LA County Supervisor Mark Ridley-Thomas will present a motion at the Board’s next meeting calling for a new county wireless ordinance. His motion cites two recent Ninth Circuit rulings that give cities more leeway to deny cell tower permits or ask for alternate, “less intrusive” locations.
From the Board Agenda posted online:
Recommendation as submitted by Supervisor Ridley-Thomas: Direct the Interim Director of Planning, in coordination with the Acting County Counsel, to prepare an ordinance amending the County Code that is consistent with State and Federal law regarding the regulation of wireless telecommunication facilities, including the recent court rulings, to maintain the maximum amount of discretion allowed for controversial cases but allow for streamlined policies and permitting procedures for non-controversial projects; also take into consideration, among other things, aesthetic concerns, service gaps and needs and other relevant issues related to the permitting of wireless telecommunication facilities; direct the Interim Director of Planning to present the proposed ordinance to the Planning Commission for its review and consideration, make a recommendation to the Board on an ordinance, and report back in 90 days with a status report.

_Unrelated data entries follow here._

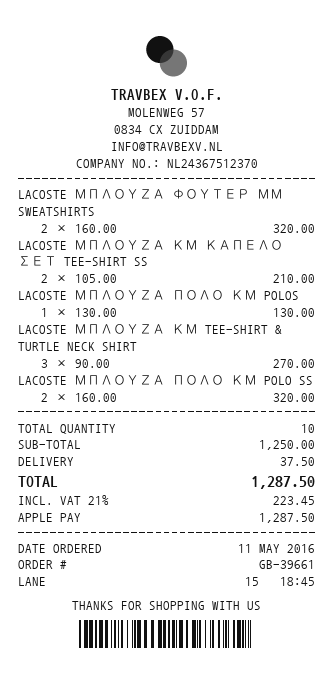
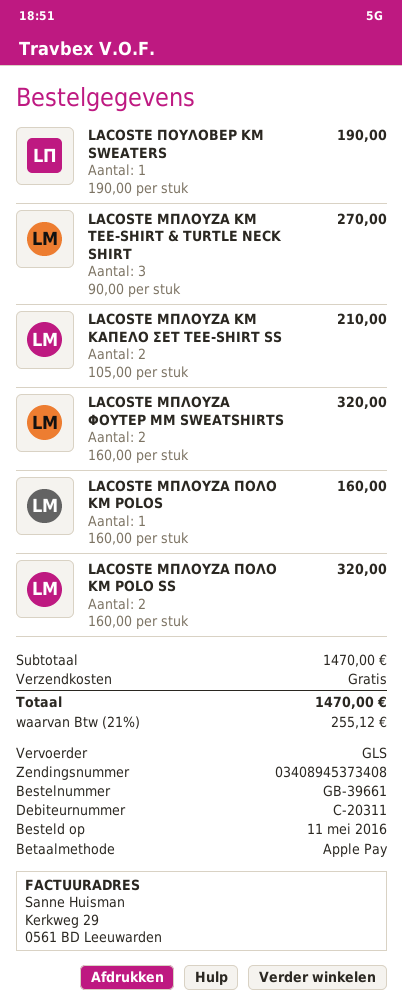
LACOSTE ΜΠΛΟΥΖΑ ΠΟΛΟ ΚΜ POLOS: 1 x 130.00 = 130.00 -> 1 x 160.00 = 160.00
LACOSTE ΠΟΥΛΟΒΕΡ ΚΜ SWEATERS: none -> 1 x 190.00 = 190.00
subtotal: 1250.00 -> 1470.00
shipping: 37.50 -> 0.00
tax: 21% = 223.45 -> 21% = 255.12
total: 1287.50 -> 1470.00

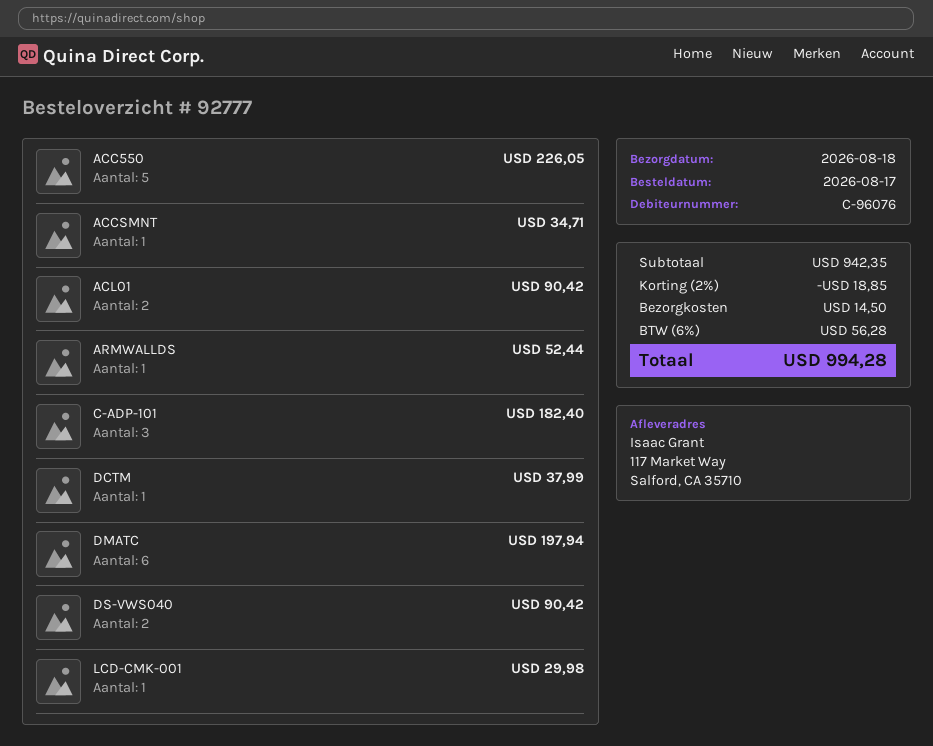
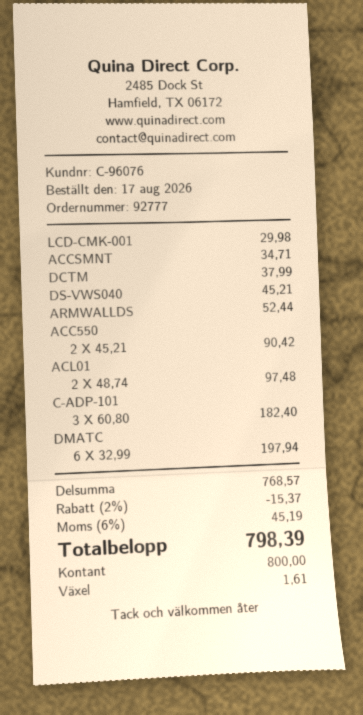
ACC550: 5 for 226.05 -> 2 for 90.42
ACL01: 2 for 90.42 -> 2 for 97.48
DS-VWS040: 2 for 90.42 -> 1 for 45.21
subtotal: 942.35 -> 768.57
discount: 2% = 18.85 -> 2% = 15.37
shipping: 14.50 -> none
tax: 6% = 56.28 -> 6% = 45.19
total: 994.28 -> 798.39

The motion itself cites the Ninth Circuit’s Sprint v. County of San Diego ruling and Palos Verdes Estates v. Sprint ruling, court interpretations Glendale has drawn on for its draft ordinance. In two recent community meetings on the subject, Glendale’s outside consultant and legal counsel have explained these rulings and their implications for cities with aesthetic and proliferation concerns related to wireless towers.
When Glendale Organized Against Cell Towers formed last year, the core committee contacted a Windsor Hills/View Park group which had been fighting a cell tower installation in the middle of its neighborhood. Part of unincorporated LA County and in Supervisor Mark Ridley-Thomas’ 2nd District, the neighborhood shared resources with Glendale and this year prevailed as the county denied the disputed permit application.